═════ SOURCE DATA ═════
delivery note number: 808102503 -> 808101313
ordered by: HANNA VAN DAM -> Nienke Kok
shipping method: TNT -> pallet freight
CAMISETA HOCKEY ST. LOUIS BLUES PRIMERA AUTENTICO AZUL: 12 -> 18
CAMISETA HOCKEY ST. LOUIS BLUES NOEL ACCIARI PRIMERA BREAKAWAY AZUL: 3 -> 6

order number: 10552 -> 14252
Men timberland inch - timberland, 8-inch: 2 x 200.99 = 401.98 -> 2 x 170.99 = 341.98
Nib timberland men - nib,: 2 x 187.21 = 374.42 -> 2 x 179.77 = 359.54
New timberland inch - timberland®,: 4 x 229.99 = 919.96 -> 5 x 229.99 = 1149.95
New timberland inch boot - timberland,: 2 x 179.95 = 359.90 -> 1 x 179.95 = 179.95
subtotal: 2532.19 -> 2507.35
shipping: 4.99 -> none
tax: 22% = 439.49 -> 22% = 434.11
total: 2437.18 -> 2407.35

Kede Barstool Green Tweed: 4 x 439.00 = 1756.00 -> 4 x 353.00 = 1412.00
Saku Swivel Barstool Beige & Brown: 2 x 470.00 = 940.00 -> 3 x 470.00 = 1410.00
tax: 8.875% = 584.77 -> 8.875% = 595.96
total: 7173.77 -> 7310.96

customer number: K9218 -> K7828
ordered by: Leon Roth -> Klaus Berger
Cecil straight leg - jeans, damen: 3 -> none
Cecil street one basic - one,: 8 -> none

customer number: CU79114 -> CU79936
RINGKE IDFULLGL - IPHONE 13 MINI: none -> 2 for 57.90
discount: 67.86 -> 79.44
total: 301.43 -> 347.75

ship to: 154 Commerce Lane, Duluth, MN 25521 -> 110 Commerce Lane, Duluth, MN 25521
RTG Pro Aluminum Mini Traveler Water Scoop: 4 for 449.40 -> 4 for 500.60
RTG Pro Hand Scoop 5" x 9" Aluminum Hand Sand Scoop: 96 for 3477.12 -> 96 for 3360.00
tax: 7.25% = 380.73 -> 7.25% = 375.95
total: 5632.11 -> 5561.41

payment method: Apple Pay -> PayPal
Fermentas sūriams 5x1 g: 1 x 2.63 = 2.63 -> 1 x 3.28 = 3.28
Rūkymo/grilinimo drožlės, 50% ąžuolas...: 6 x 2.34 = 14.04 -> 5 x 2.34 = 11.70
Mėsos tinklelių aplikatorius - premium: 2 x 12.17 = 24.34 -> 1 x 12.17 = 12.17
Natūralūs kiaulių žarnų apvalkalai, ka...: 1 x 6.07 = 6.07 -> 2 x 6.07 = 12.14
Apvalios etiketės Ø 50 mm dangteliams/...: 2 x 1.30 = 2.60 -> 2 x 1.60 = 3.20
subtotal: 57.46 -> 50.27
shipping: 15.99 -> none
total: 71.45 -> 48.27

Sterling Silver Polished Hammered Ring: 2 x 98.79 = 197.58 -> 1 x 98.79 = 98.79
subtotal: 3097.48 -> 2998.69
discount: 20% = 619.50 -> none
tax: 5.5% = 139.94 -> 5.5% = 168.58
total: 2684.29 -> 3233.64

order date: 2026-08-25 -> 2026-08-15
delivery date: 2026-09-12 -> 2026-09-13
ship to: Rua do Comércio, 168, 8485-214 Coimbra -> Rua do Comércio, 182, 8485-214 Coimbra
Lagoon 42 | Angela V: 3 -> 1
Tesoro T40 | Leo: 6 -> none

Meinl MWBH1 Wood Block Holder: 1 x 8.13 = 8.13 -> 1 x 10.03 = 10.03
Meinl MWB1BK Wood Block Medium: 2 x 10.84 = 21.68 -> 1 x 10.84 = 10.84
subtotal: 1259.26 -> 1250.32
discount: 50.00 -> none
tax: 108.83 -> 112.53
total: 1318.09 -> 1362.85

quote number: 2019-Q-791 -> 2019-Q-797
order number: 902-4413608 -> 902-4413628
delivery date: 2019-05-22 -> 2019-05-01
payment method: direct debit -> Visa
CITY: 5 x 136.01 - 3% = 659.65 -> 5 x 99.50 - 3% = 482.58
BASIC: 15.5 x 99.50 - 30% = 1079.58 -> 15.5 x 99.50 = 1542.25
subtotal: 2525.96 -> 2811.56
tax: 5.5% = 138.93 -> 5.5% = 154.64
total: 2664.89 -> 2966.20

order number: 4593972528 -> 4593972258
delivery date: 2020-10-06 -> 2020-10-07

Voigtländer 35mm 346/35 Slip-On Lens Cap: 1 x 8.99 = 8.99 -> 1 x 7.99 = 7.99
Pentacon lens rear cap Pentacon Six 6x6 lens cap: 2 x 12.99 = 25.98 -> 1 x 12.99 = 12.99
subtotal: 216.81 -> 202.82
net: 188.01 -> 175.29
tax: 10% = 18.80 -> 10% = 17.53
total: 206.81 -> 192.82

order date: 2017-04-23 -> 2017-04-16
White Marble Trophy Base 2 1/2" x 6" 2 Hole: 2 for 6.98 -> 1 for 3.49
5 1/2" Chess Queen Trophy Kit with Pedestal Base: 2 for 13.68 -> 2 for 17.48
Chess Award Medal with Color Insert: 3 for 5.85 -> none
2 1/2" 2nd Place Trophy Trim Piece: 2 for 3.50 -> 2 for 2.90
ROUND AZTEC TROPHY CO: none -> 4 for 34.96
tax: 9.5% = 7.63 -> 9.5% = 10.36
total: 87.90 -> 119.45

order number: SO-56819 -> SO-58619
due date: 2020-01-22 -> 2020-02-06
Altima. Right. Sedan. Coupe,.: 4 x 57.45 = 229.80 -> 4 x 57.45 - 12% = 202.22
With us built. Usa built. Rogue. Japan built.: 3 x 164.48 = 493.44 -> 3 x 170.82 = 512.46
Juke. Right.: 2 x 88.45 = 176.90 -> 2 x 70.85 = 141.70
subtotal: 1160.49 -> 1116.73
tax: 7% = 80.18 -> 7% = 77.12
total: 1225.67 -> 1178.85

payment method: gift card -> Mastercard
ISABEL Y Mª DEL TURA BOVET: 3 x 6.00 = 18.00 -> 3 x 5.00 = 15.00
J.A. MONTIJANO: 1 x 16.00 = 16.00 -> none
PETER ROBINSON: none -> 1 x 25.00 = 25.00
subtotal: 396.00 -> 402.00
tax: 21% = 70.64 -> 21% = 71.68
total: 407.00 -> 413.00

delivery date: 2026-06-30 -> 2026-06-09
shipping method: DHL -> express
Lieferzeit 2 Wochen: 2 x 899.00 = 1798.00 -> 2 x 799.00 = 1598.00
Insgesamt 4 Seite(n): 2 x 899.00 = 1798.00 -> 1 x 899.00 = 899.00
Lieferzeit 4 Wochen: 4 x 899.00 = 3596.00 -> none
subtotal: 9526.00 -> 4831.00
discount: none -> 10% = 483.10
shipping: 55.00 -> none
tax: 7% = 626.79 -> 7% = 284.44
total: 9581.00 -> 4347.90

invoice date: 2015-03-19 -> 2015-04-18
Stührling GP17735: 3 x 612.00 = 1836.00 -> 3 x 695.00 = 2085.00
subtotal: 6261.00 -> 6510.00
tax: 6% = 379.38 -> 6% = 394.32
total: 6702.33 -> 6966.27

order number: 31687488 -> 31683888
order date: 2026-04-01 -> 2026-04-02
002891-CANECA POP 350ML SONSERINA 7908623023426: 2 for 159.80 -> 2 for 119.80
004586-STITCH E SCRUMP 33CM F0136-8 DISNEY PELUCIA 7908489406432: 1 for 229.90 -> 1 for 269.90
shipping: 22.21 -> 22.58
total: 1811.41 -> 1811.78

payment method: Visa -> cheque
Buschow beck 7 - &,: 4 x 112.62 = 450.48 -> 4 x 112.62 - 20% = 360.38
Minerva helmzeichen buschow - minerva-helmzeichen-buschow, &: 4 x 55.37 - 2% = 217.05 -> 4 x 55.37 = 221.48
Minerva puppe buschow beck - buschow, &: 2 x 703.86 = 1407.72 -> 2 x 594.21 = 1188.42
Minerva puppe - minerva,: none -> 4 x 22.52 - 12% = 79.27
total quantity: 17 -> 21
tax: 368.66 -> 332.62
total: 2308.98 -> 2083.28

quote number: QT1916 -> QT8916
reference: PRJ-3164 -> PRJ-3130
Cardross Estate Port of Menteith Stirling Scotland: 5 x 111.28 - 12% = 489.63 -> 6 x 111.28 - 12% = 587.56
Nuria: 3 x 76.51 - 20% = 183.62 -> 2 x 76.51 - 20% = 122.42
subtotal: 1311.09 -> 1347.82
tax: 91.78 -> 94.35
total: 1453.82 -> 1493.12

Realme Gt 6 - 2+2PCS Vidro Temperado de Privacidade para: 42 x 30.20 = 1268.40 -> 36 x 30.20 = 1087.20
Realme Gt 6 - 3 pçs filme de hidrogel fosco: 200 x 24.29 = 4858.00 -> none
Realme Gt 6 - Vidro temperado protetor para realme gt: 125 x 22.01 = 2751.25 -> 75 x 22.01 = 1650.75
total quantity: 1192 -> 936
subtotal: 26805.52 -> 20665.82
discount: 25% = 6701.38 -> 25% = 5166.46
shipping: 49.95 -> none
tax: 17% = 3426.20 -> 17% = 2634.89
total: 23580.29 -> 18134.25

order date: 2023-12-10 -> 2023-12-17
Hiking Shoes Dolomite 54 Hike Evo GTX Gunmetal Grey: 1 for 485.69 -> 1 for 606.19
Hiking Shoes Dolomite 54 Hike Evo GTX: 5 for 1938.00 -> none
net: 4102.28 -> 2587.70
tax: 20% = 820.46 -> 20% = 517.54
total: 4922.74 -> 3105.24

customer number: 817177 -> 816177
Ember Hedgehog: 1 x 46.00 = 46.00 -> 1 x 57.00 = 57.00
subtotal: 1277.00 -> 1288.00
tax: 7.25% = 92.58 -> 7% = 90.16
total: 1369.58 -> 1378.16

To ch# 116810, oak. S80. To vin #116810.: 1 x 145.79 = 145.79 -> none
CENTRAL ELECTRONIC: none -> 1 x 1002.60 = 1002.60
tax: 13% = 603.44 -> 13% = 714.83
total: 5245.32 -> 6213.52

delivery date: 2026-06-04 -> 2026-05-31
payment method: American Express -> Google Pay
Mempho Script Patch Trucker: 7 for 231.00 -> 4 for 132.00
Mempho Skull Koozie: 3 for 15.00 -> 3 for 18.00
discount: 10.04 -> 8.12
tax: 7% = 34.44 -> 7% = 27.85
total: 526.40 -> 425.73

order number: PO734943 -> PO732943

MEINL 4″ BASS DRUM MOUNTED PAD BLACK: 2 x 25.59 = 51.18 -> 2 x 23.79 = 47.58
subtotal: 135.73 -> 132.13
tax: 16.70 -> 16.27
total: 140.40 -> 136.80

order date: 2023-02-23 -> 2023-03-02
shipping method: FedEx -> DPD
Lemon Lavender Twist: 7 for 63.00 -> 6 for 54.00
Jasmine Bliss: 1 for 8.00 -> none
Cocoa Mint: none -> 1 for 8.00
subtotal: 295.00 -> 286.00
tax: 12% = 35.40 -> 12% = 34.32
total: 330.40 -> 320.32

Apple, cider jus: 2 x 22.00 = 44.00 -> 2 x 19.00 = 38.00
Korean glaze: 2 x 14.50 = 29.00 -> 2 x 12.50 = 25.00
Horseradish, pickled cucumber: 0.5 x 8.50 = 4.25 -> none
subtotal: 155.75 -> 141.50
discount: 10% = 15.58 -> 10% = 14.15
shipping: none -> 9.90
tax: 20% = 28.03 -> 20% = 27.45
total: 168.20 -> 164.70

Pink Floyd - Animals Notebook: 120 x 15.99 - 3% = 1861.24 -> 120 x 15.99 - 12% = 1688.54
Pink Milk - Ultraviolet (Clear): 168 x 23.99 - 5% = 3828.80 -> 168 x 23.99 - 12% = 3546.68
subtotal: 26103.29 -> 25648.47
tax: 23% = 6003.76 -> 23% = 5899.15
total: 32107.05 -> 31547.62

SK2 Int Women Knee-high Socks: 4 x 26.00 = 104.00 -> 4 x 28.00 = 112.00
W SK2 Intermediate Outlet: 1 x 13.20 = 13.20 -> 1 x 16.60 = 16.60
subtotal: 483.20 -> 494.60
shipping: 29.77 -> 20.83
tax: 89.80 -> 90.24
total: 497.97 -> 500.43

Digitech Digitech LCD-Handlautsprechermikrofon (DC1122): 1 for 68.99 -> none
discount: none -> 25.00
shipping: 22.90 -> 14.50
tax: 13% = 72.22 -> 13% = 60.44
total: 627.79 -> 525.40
═════
▶ _AIM OF THE EXERCISE_
When the string "Pink" appears in a line of the records above, that line is to be copied.

▶ _RESULT OF THE TASK_
Pink Floyd - Animals Notebook: 120 x 15.99 - 3% = 1861.24 -> 120 x 15.99 - 12% = 1688.54
Pink Milk - Ultraviolet (Clear): 168 x 23.99 - 5% = 3828.80 -> 168 x 23.99 - 12% = 3546.68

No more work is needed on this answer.